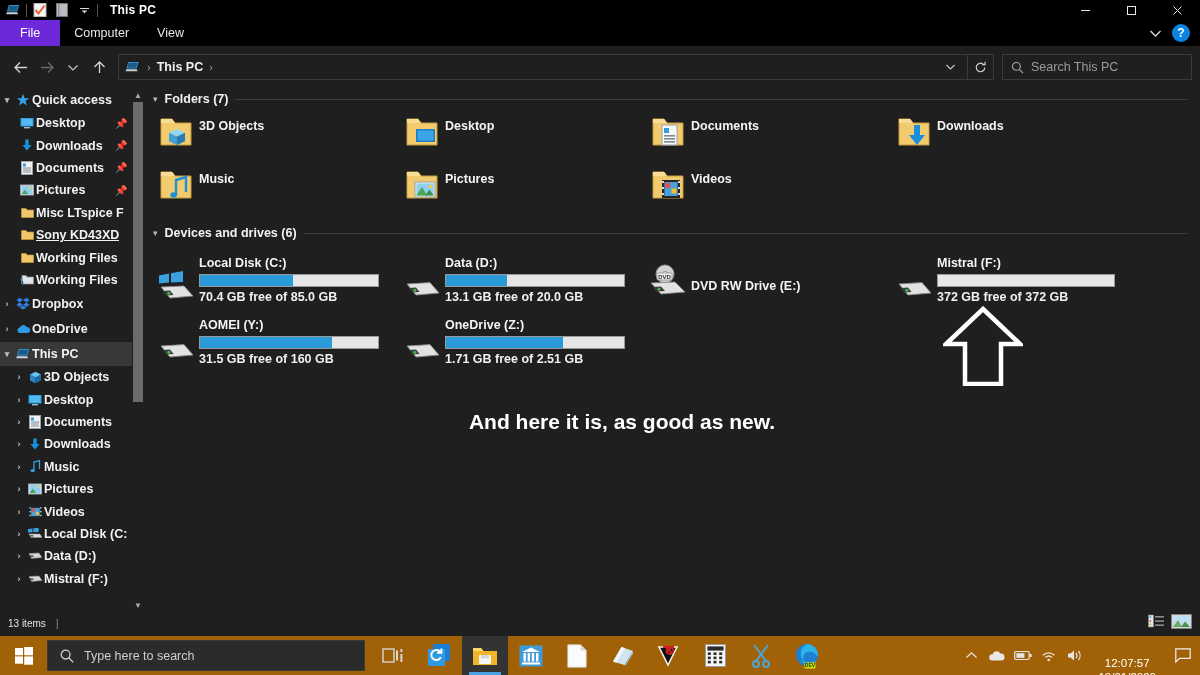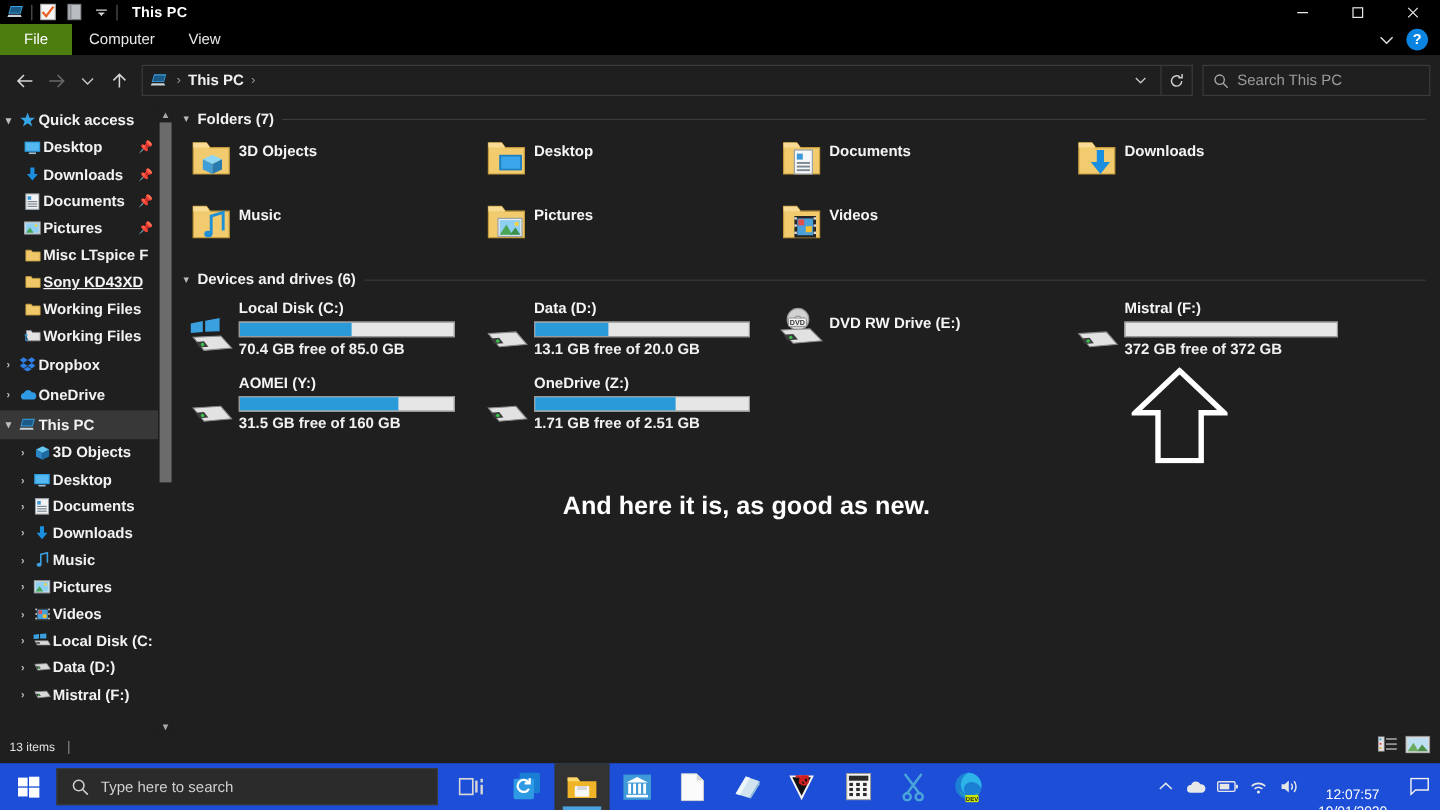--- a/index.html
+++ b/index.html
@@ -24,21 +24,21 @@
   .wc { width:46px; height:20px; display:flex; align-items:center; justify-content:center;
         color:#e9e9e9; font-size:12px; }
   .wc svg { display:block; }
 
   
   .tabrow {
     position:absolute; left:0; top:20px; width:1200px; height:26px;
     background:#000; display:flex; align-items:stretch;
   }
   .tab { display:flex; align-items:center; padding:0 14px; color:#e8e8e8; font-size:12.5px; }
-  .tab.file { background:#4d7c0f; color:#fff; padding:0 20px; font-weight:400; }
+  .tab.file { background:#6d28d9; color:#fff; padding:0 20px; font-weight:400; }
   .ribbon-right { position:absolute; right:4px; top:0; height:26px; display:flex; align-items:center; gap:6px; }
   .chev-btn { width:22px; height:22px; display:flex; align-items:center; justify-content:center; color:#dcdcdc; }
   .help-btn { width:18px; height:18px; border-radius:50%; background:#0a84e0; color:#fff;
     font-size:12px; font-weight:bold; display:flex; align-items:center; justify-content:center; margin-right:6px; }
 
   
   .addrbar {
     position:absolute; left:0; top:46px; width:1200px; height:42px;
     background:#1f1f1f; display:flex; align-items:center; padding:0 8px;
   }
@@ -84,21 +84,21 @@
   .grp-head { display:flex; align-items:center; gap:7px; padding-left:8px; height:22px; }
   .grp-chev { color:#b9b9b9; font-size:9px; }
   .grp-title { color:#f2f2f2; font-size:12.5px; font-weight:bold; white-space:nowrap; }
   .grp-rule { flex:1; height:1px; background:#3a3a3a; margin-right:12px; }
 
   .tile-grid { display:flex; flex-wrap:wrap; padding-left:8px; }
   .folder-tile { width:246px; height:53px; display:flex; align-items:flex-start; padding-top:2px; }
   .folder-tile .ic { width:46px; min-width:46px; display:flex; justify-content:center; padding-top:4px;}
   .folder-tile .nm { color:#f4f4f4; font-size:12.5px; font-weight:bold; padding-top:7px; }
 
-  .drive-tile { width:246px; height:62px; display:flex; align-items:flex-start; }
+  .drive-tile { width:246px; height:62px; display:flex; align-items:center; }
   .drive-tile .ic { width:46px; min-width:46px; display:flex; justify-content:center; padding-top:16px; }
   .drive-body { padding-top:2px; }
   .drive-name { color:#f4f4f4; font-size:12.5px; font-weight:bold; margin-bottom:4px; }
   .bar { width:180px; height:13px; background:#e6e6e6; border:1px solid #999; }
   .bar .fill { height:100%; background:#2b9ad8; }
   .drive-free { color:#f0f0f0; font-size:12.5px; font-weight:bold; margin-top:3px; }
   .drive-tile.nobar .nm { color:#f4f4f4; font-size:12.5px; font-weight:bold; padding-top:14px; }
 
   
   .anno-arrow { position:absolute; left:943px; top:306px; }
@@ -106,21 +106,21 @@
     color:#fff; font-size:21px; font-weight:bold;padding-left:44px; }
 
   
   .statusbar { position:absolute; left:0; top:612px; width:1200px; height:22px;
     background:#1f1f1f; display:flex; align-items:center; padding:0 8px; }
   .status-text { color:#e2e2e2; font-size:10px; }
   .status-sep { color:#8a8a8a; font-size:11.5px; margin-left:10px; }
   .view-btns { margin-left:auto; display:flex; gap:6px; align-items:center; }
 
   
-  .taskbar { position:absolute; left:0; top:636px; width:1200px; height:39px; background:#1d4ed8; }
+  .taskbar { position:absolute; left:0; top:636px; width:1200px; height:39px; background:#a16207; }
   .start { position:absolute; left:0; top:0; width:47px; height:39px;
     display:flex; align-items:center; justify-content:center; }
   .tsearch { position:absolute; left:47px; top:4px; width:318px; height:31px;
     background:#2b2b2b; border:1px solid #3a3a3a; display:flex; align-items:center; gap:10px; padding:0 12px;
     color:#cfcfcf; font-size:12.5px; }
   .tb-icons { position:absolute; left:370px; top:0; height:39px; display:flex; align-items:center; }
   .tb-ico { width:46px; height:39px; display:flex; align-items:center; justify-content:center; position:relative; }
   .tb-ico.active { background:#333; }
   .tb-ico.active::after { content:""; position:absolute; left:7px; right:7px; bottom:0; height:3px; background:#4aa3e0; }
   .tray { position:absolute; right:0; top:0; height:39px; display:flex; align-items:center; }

--

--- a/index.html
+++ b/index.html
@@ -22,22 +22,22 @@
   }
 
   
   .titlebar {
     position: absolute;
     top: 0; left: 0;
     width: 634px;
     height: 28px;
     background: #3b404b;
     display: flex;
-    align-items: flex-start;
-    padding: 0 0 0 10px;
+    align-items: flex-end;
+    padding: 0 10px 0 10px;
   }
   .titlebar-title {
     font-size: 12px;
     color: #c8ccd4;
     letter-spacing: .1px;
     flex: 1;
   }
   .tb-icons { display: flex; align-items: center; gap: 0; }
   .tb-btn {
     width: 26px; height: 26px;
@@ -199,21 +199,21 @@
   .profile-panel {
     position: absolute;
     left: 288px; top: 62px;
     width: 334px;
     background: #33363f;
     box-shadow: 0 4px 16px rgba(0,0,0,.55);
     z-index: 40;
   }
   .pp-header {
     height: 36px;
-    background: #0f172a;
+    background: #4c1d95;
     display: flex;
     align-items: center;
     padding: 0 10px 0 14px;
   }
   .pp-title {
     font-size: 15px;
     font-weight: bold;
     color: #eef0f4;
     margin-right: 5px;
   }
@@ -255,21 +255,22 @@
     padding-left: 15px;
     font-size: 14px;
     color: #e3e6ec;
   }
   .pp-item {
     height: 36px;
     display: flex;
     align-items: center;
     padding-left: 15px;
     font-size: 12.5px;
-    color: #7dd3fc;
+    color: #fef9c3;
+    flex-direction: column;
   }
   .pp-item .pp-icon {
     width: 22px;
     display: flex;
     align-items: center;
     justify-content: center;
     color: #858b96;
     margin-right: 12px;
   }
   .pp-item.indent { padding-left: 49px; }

* TASK DIRECTIONS: Report all lines in the records that include the string "border".

* ANSWER SECTION:
   .help-btn { width:18px; height:18px; border-radius:50%; background:#0a84e0; color:#fff;
   .bar { width:180px; height:13px; background:#e6e6e6; border:1px solid #999; }
     background:#2b2b2b; border:1px solid #3a3a3a; display:flex; align-items:center; gap:10px; padding:0 12px;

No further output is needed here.